━━━━━ Source material ━━━━━
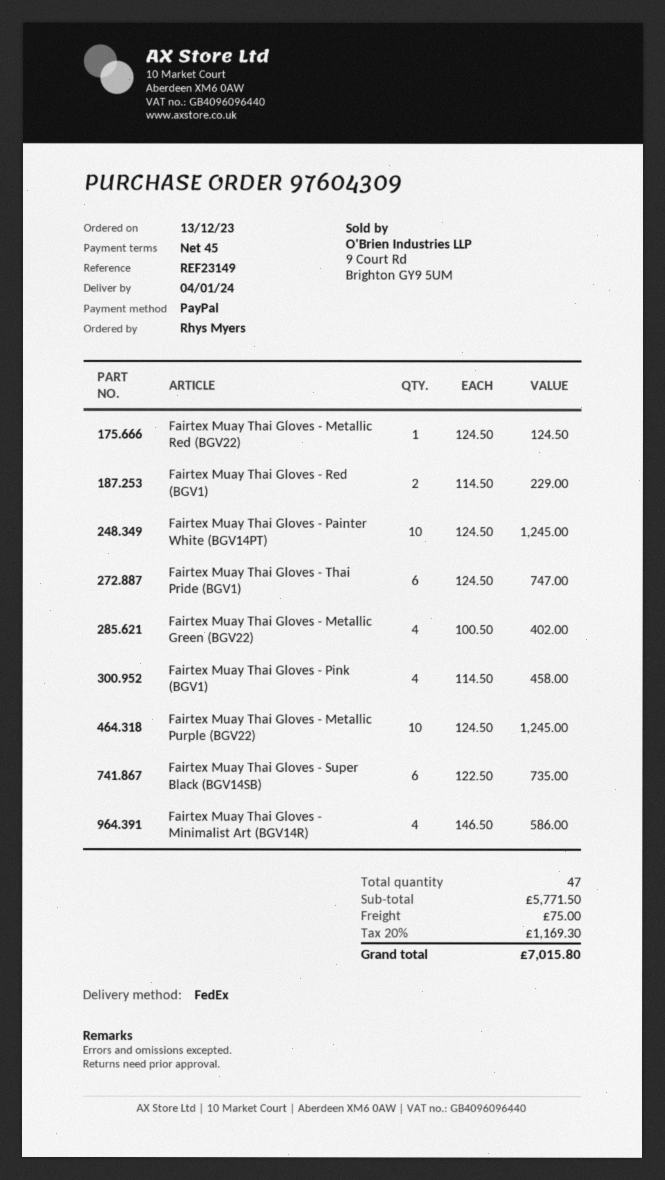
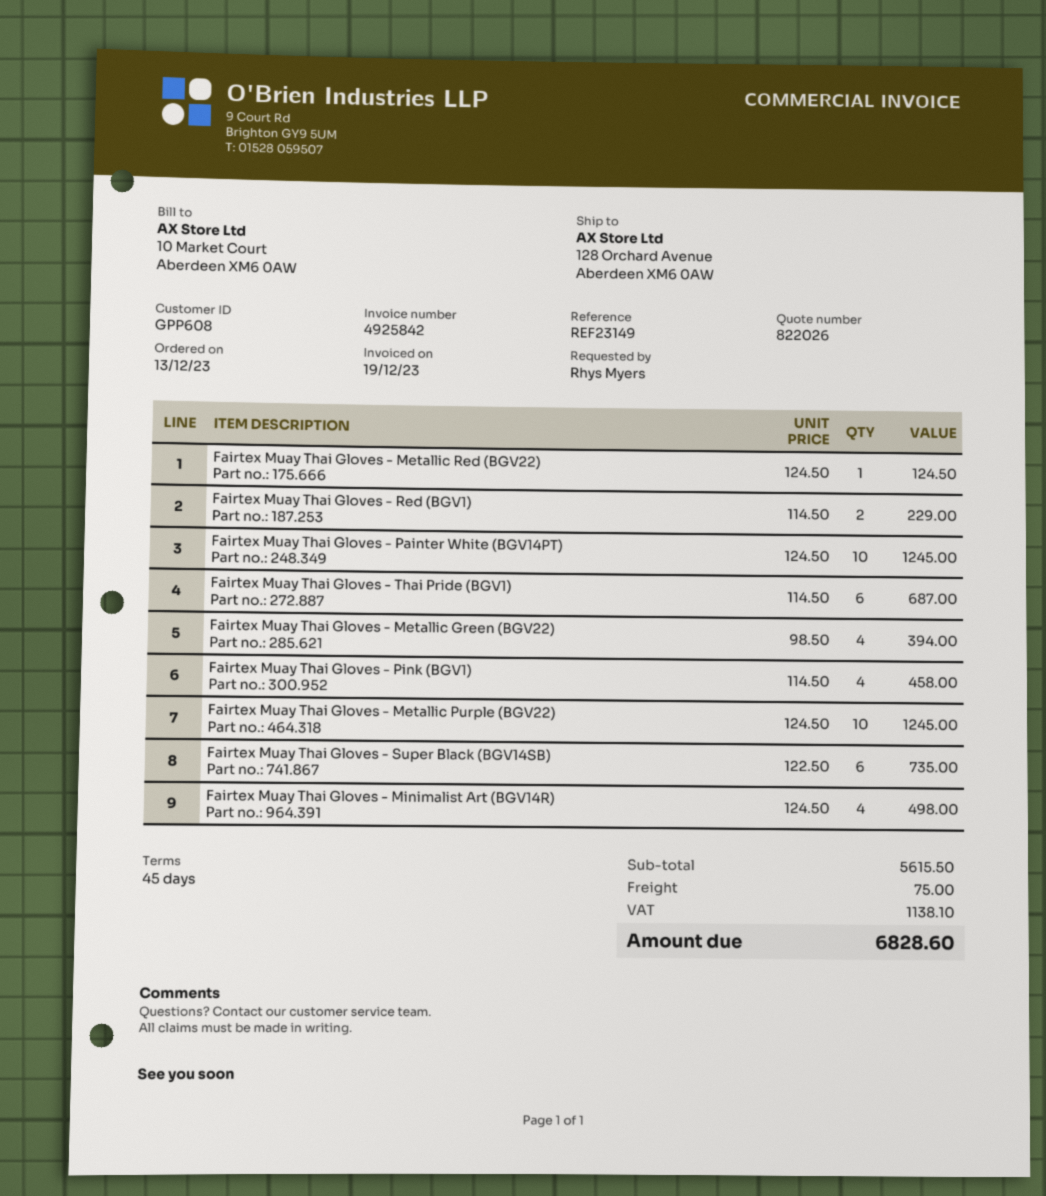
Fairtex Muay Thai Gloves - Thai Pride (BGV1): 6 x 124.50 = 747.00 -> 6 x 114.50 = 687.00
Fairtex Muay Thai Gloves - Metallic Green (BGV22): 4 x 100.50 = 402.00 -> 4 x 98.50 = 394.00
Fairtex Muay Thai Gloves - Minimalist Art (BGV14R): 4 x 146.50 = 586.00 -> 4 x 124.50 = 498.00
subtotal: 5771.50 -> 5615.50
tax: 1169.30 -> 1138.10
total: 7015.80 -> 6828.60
━━━━━
A faithful copy of all the entries is required, pictures excluded.

Fairtex Muay Thai Gloves - Thai Pride (BGV1): 6 x 124.50 = 747.00 -> 6 x 114.50 = 687.00
Fairtex Muay Thai Gloves - Metallic Green (BGV22): 4 x 100.50 = 402.00 -> 4 x 98.50 = 394.00
Fairtex Muay Thai Gloves - Minimalist Art (BGV14R): 4 x 146.50 = 586.00 -> 4 x 124.50 = 498.00
subtotal: 5771.50 -> 5615.50
tax: 1169.30 -> 1138.10
total: 7015.80 -> 6828.60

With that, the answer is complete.